Print the array after K operations
Last Updated :
11 Mar, 2023
Given an array arr[] of size N and a number K. The task is to print the array arr[] after K operations such that at every operation, replace every element arr[i] in the array with max – arr[i] where max is the maximum element in the array.
Examples :
Input: arr[] = {4, 8, 12, 16}, K = 4
Output: 0 4 8 12
Explanation:
For the given array arr[] = { 4, 8, 12, 16 }. The array is changed as follows for every operation K:
{ 12, 8, 4, 0 } – K = 1
{ 0, 4, 8, 12 } – K = 2
{ 12, 8, 4, 0 } – K = 3
{ 0, 4, 8, 12 } – K = 4
Input: arr[] = {8, 0, 3, 5}, K = 3
Output: 0 8 5 3
Explanation:
For the given array arr[] = { 8, 0, 3, 5 }. The array is changed as follows for every operation K:
{ 0, 8, 5, 3 } – K = 1
{ 8, 0, 3, 5 } – K = 2
{ 0, 8, 5, 3 } – K = 3
Approach: The idea is to clearly observe the array after every step.
- Initially, since we are subtracting the maximum element from the array, we can be sure that there will be at least one element in the array with zero value. This happens after the first step that is K = 1. Let the array after this step be A[] with maximum element M.
- After this first step, the array becomes stagnant and the values alternatively change from its value A[i] to M – A[i] alternatively.

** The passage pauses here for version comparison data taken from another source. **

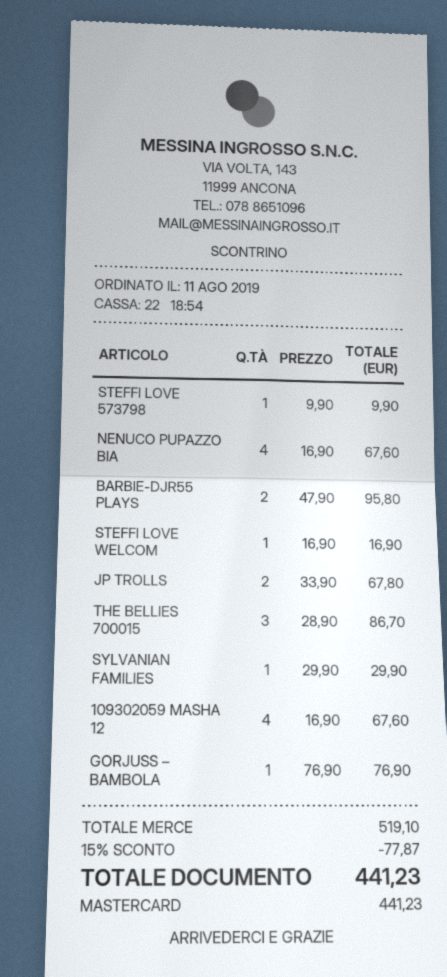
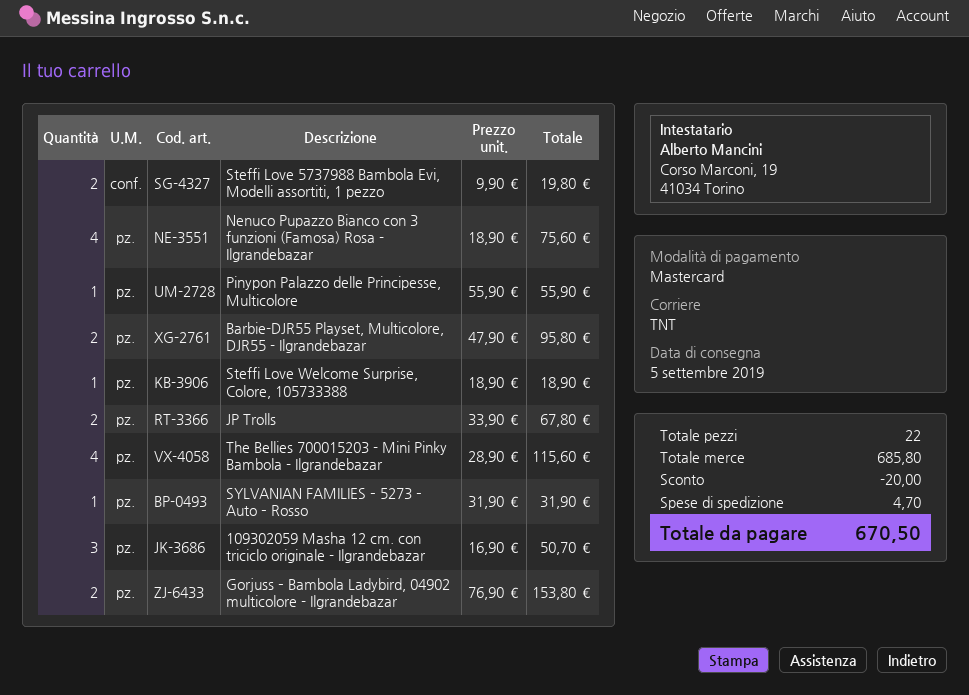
STEFFI LOVE 573798: 1 x 9.90 = 9.90 -> 2 x 9.90 = 19.80
NENUCO PUPAZZO BIA: 4 x 16.90 = 67.60 -> 4 x 18.90 = 75.60
STEFFI LOVE WELCOM: 1 x 16.90 = 16.90 -> 1 x 18.90 = 18.90
THE BELLIES 700015: 3 x 28.90 = 86.70 -> 4 x 28.90 = 115.60
SYLVANIAN FAMILIES: 1 x 29.90 = 29.90 -> 1 x 31.90 = 31.90
109302059 MASHA 12: 4 x 16.90 = 67.60 -> 3 x 16.90 = 50.70
GORJUSS – BAMBOLA: 1 x 76.90 = 76.90 -> 2 x 76.90 = 153.80
Pinypon Palazzo delle Principesse, Multicolore: none -> 1 x 55.90 = 55.90
subtotal: 519.10 -> 685.80
discount: 77.87 -> 20.00
shipping: none -> 4.70
total: 441.23 -> 670.50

- For example, let us take the array arr[] = {4, 8, 12, 16}. In this array, the maximum value is 16 and let us assume K = 4.
- At the first step, (i.e.) for K = 1, the array is reduced to {12, 8, 4, 0}. That is, every element arr[i] is replaced with 16 – arr[i]. Let this array be A[] and the maximum element in this array M is 12.

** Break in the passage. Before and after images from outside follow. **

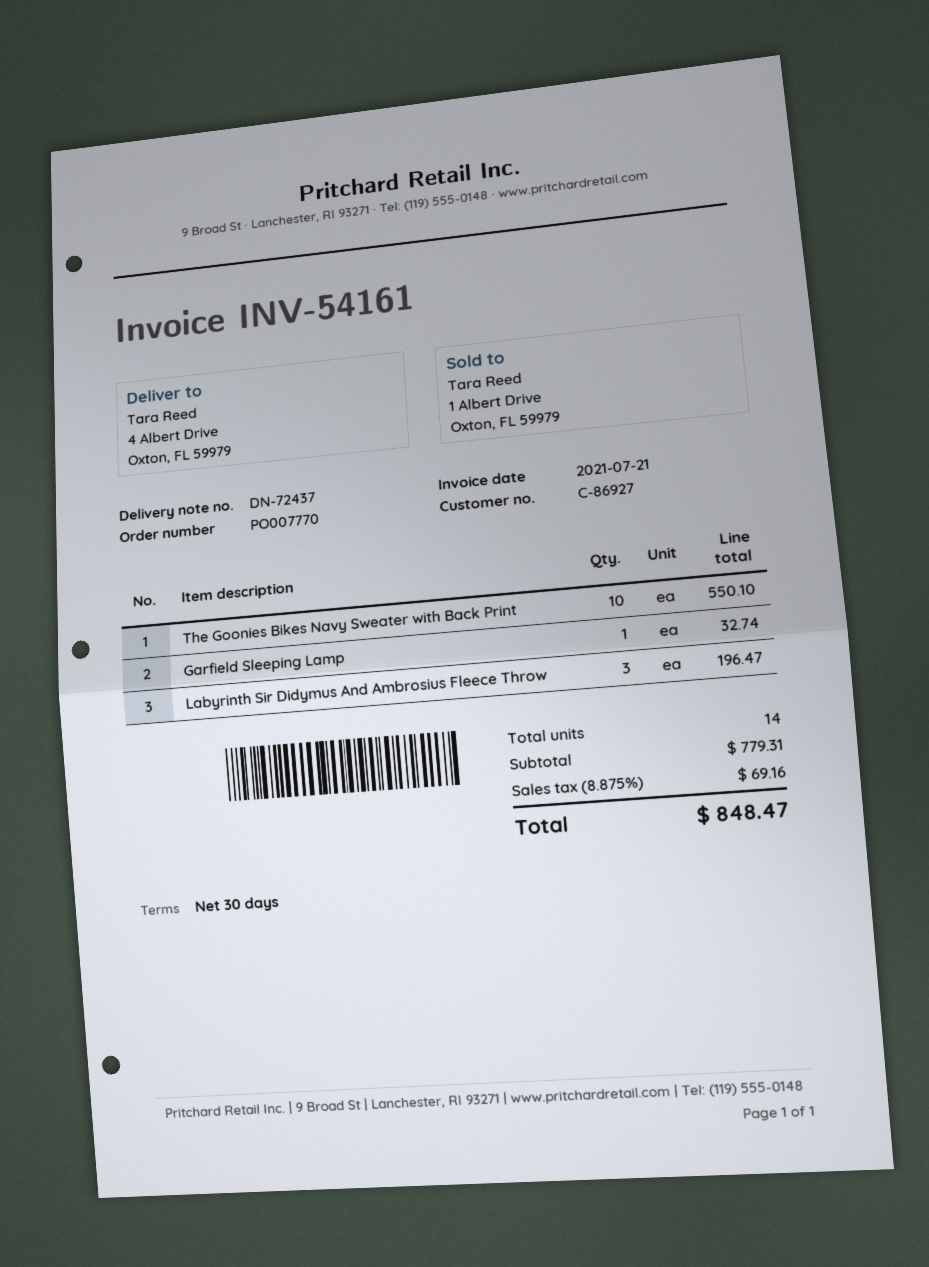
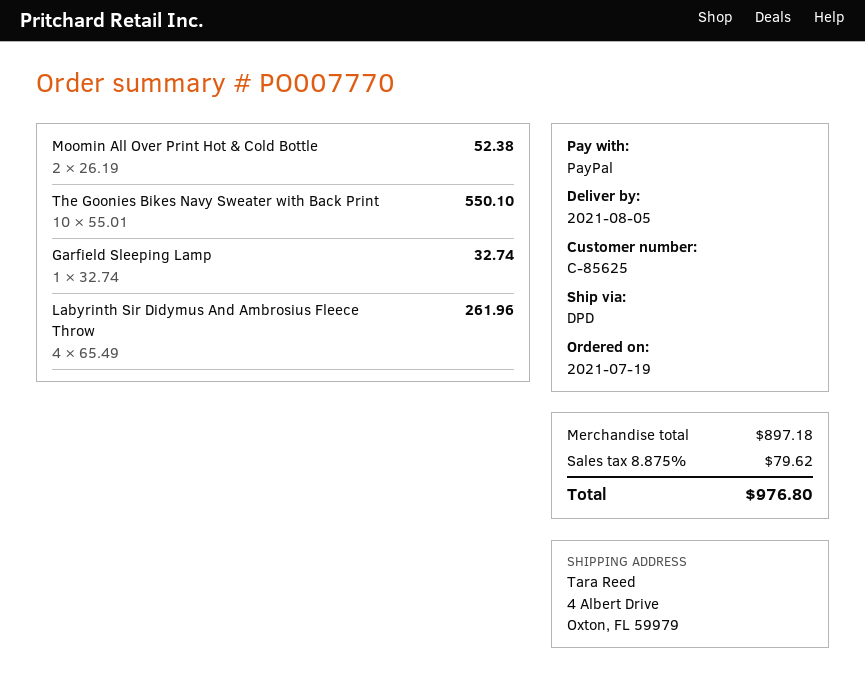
customer number: C-86927 -> C-85625
Labyrinth Sir Didymus And Ambrosius Fleece Throw: 3 for 196.47 -> 4 for 261.96
Moomin All Over Print Hot & Cold Bottle: none -> 2 for 52.38
subtotal: 779.31 -> 897.18
tax: 8.875% = 69.16 -> 8.875% = 79.62
total: 848.47 -> 976.80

- After the first step, every element in this array A[i] alternatively change between A[i] and 12 – A[i]. That is, for K = 2, the array now becomes {0, 4, 8, 12}.
- Similarly, for the third step, (i.e.) K = 3, the array again becomes {12, 8, 4, 0} which is the same as for K = 1.

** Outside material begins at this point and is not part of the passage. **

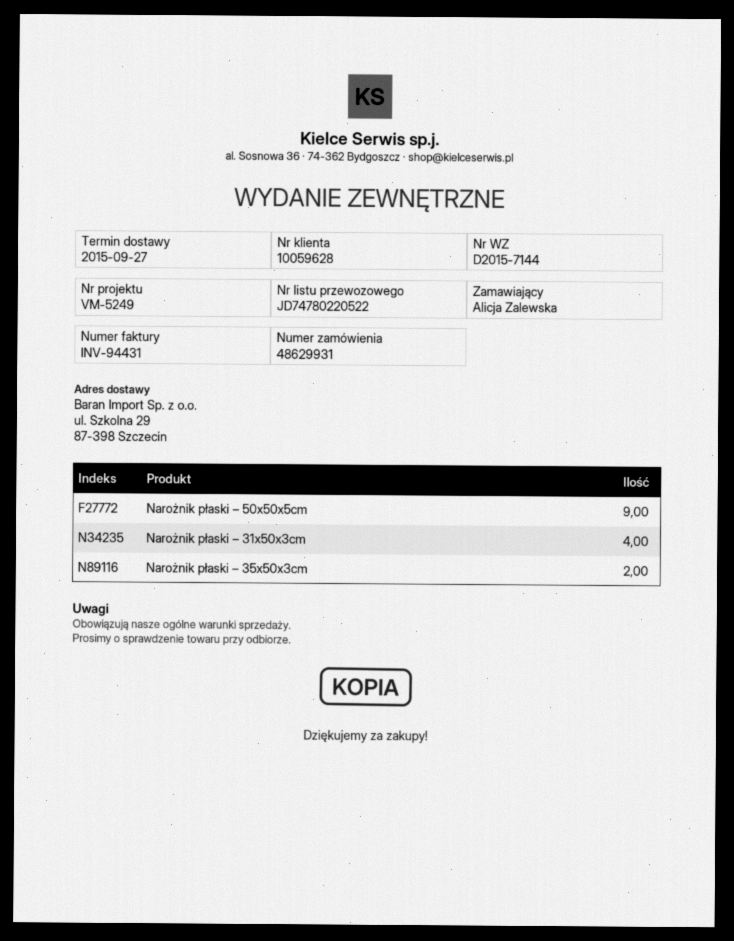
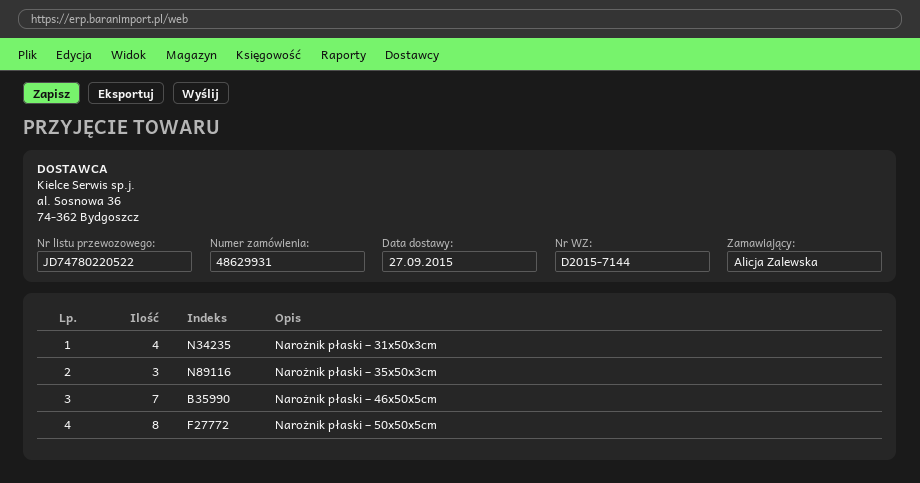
Narożnik płaski – 50x50x5cm: 9 -> 8
Narożnik płaski – 35x50x3cm: 2 -> 3
Narożnik płaski – 46x50x5cm: none -> 7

- And for the fourth step, (i.e.) K = 4, the array becomes {0, 4, 8, 12} which is the same as for K = 2 and so on.
Therefore, it can be concluded that we only need to check if K is odd or even:
- If K is even: replace every element arr[i] with arr[i] – min where min is the minimum element in the array.
- If K is odd: replace every element arr[i] with max – arr[i] where max is the maximum element in the array.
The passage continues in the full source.